[PROMPT]
Top to bottom, every record is to be copied word for word.

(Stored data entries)
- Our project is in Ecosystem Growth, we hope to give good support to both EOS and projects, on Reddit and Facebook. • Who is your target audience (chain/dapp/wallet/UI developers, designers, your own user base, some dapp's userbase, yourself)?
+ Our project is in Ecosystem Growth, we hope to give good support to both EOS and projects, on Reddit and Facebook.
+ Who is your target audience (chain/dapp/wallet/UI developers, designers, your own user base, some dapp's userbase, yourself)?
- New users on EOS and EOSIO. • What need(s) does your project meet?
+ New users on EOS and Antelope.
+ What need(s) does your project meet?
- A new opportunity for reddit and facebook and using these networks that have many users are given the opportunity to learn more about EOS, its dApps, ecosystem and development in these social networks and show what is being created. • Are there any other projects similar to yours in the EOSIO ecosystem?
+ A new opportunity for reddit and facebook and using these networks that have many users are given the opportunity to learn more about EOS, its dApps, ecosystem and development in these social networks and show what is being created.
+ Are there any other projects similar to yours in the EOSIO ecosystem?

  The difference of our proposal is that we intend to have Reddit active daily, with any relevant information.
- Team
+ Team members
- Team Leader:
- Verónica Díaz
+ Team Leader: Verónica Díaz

[EXERCISE ANSWER]
- Our project is in Ecosystem Growth, we hope to give good support to both EOS and projects, on Reddit and Facebook. • Who is your target audience (chain/dapp/wallet/UI developers, designers, your own user base, some dapp's userbase, yourself)?
+ Our project is in Ecosystem Growth, we hope to give good support to both EOS and projects, on Reddit and Facebook.
+ Who is your target audience (chain/dapp/wallet/UI developers, designers, your own user base, some dapp's userbase, yourself)?
- New users on EOS and EOSIO. • What need(s) does your project meet?
+ New users on EOS and Antelope.
+ What need(s) does your project meet?
- A new opportunity for reddit and facebook and using these networks that have many users are given the opportunity to learn more about EOS, its dApps, ecosystem and development in these social networks and show what is being created. • Are there any other projects similar to yours in the EOSIO ecosystem?
+ A new opportunity for reddit and facebook and using these networks that have many users are given the opportunity to learn more about EOS, its dApps, ecosystem and development in these social networks and show what is being created.
+ Are there any other projects similar to yours in the EOSIO ecosystem?

  The difference of our proposal is that we intend to have Reddit active daily, with any relevant information.
- Team
+ Team members
- Team Leader:
- Verónica Díaz
+ Team Leader: Verónica Díaz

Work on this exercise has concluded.